**EXERCISE REQUIREMENTS**
From the records below, copy out exactly the lines from the one containing "payment method: bank transfer -> cheque" to the one containing "total: 1251.51 -> 475.26", both included. Add nothing else.

**Saved data entries**
────────────────────

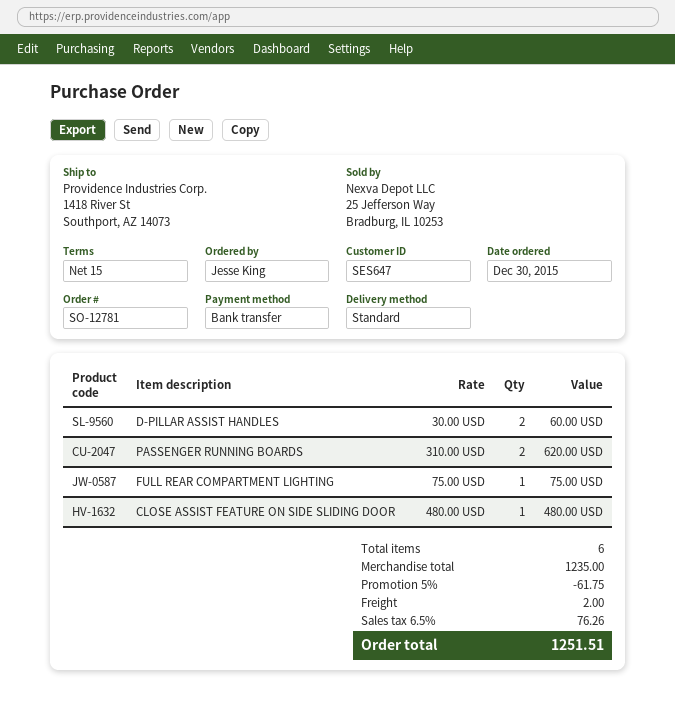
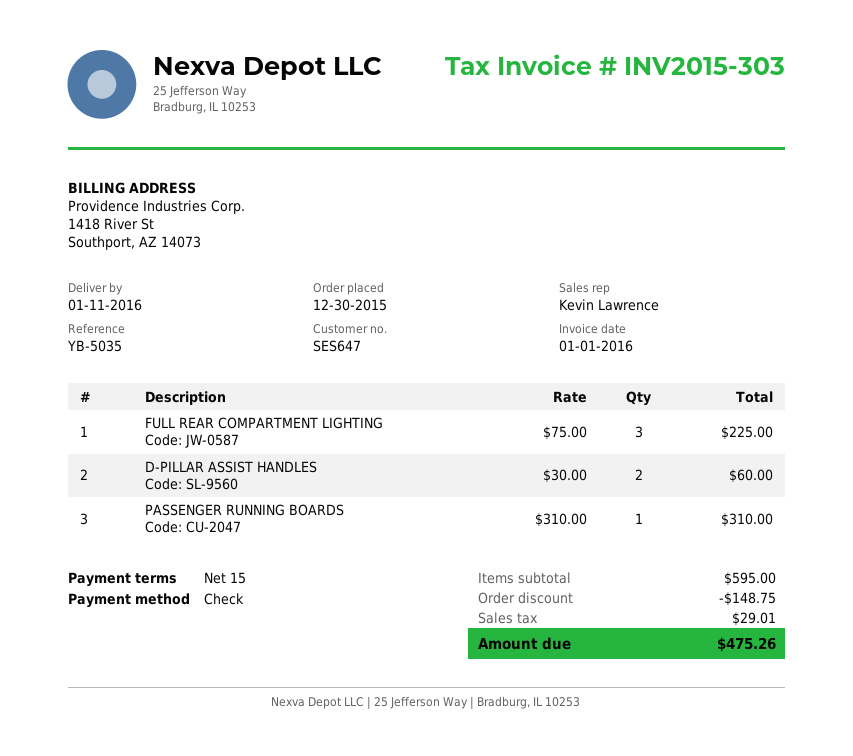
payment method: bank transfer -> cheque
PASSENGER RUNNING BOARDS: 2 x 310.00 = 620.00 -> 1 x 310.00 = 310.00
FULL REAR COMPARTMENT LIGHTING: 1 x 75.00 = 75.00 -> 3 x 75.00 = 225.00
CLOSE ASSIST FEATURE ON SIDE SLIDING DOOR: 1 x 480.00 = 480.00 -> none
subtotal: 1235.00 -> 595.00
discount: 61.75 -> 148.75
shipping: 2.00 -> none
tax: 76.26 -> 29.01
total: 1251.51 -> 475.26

────────────────────

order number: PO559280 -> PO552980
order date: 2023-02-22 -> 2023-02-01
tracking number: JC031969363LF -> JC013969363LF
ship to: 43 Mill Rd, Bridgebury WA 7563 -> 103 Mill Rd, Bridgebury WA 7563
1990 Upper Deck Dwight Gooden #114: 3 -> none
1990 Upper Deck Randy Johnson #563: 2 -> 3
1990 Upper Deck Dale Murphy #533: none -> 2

────────────────────

**TASK RESULT**
payment method: bank transfer -> cheque
PASSENGER RUNNING BOARDS: 2 x 310.00 = 620.00 -> 1 x 310.00 = 310.00
FULL REAR COMPARTMENT LIGHTING: 1 x 75.00 = 75.00 -> 3 x 75.00 = 225.00
CLOSE ASSIST FEATURE ON SIDE SLIDING DOOR: 1 x 480.00 = 480.00 -> none
subtotal: 1235.00 -> 595.00
discount: 61.75 -> 148.75
shipping: 2.00 -> none
tax: 76.26 -> 29.01
total: 1251.51 -> 475.26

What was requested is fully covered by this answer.